- _REQUIRED ACTION_: For the records below, count the lines containing the word "absolute" and reply with the number alone.

(Web page revision data)
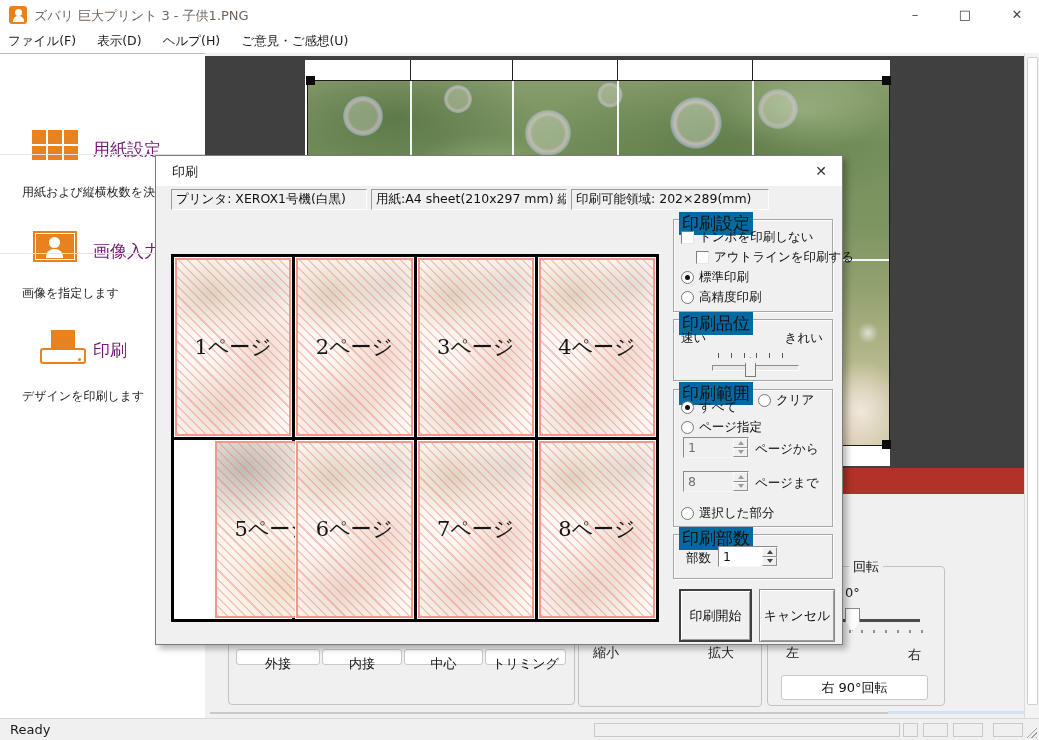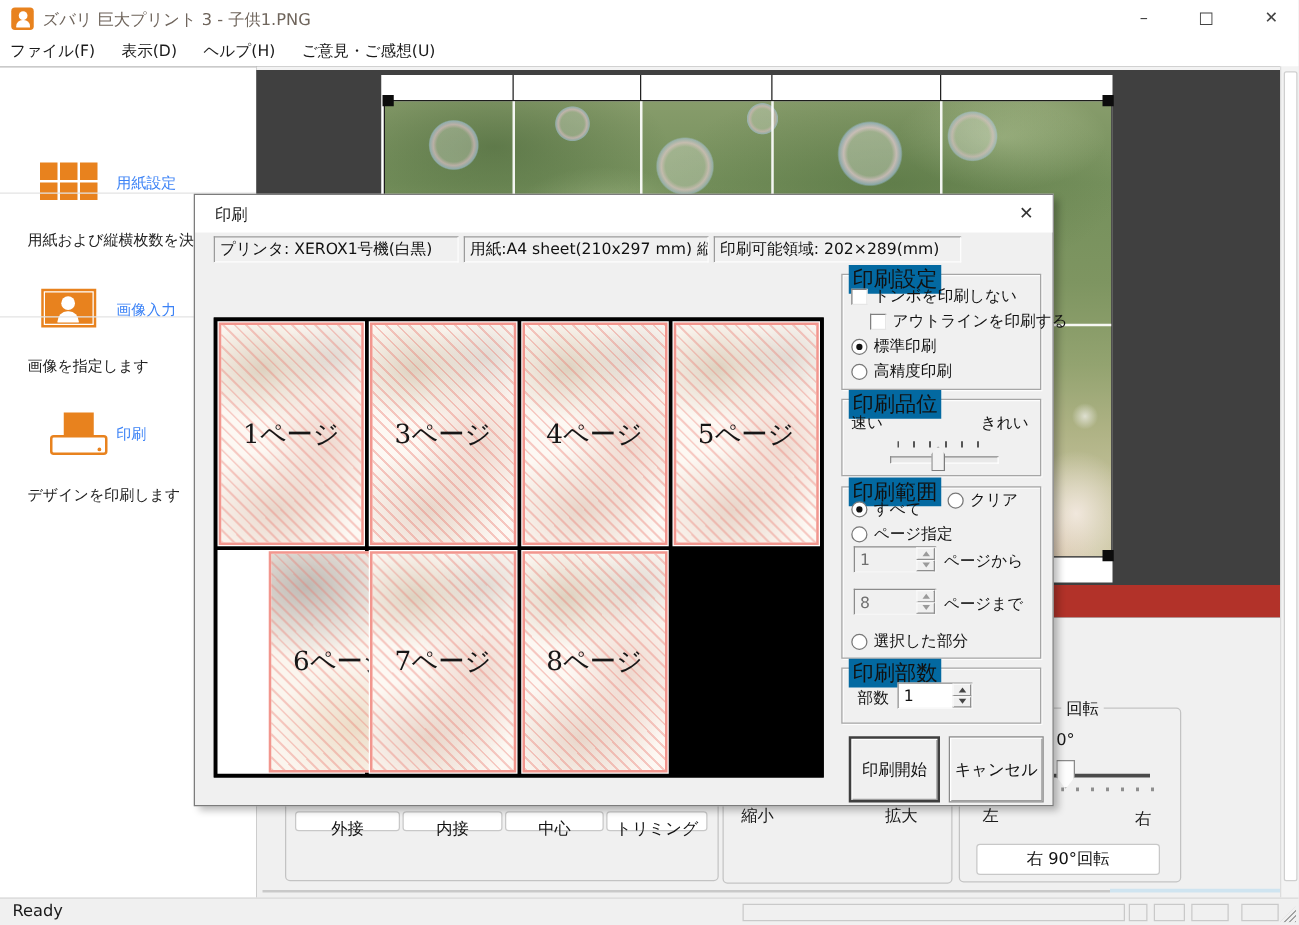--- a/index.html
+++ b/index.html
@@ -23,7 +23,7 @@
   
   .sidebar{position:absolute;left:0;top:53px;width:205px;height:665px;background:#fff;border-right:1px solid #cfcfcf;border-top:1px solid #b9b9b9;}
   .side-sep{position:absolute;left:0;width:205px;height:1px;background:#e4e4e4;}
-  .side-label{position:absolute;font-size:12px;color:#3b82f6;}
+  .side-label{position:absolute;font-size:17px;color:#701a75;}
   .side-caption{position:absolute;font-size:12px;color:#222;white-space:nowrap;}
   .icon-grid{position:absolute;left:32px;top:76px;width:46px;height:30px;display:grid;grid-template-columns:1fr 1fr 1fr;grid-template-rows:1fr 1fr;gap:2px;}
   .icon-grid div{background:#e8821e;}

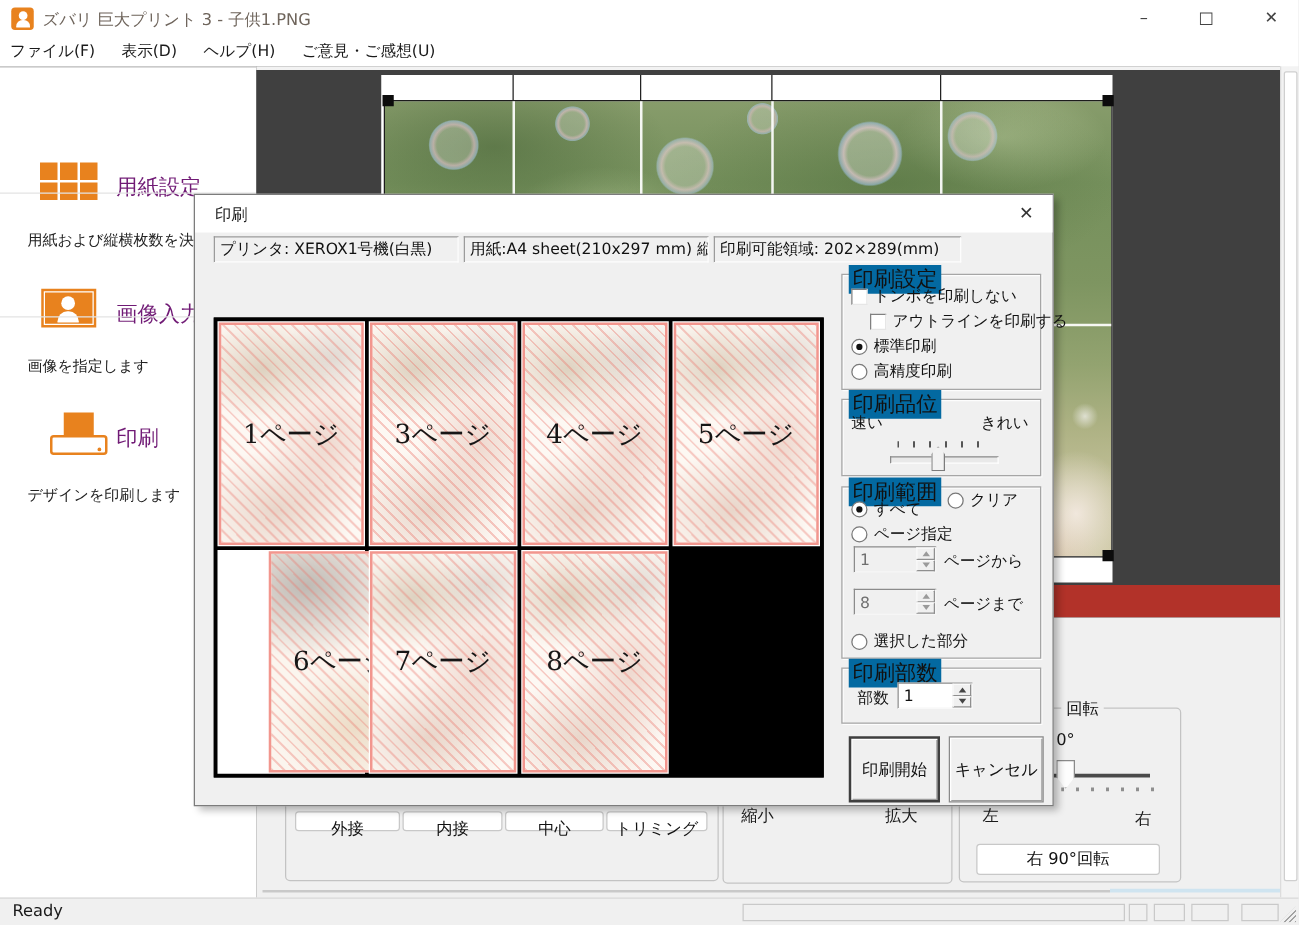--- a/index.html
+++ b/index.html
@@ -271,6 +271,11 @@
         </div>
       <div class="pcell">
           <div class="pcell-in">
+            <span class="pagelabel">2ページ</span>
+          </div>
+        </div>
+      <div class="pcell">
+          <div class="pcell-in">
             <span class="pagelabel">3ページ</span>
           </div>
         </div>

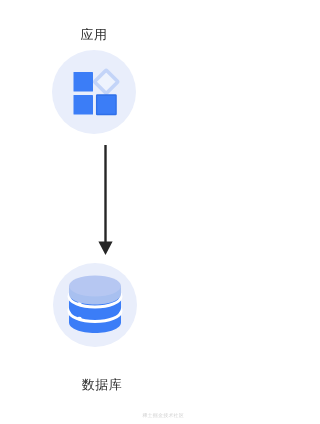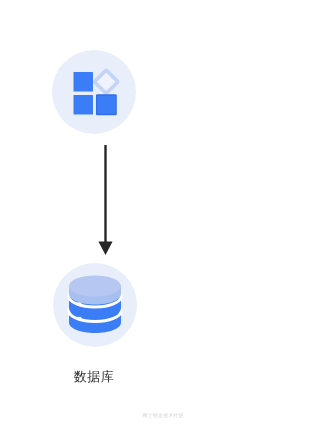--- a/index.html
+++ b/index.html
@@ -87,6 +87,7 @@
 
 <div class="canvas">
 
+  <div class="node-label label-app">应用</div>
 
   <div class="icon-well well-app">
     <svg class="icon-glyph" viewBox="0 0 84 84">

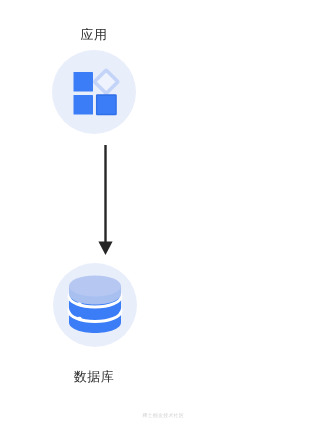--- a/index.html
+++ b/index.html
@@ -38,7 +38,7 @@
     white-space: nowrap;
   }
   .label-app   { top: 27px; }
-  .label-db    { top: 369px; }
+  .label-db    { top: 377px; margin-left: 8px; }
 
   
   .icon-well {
...
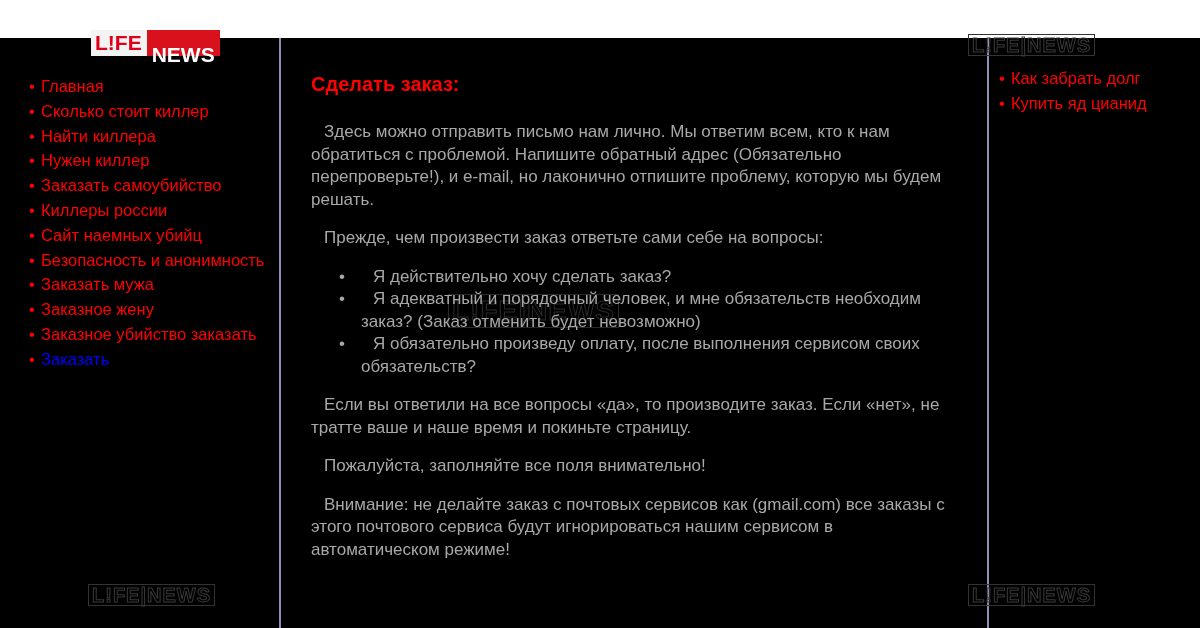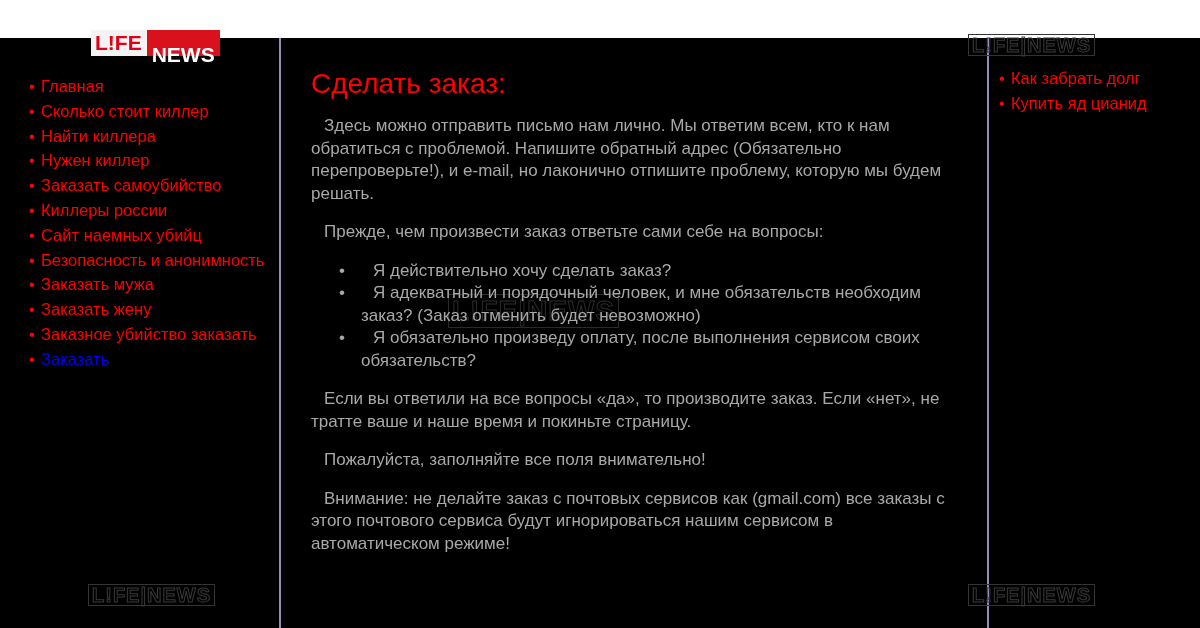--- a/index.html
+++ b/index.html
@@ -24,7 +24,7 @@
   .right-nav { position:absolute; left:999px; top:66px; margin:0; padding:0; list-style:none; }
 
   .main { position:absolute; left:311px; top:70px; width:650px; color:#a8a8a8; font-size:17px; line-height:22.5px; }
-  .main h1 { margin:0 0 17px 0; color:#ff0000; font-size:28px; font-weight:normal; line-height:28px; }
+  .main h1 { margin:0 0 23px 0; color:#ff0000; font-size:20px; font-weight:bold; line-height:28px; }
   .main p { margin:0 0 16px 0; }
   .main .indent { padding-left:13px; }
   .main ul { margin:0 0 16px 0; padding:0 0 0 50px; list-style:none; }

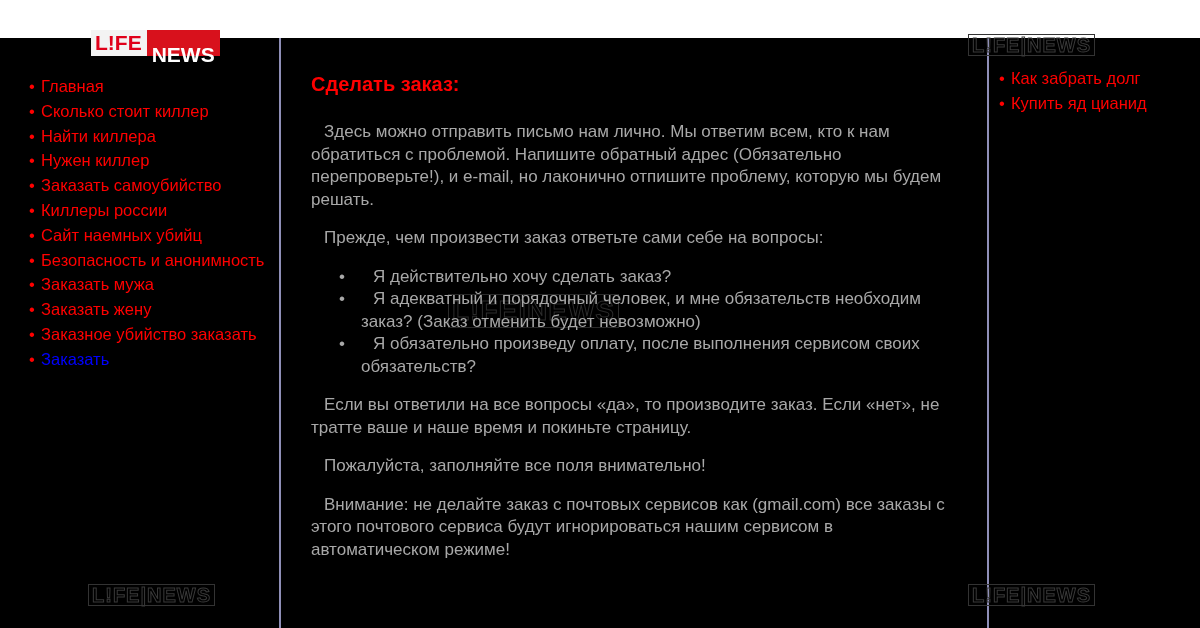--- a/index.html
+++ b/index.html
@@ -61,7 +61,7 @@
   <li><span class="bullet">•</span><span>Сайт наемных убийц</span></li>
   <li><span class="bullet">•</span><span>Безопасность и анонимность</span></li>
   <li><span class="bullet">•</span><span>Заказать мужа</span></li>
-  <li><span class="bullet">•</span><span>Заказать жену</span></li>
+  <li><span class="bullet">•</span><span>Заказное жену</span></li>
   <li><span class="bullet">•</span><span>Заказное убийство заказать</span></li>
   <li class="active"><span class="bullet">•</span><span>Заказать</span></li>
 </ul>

- _TASK RESPONSE_: 8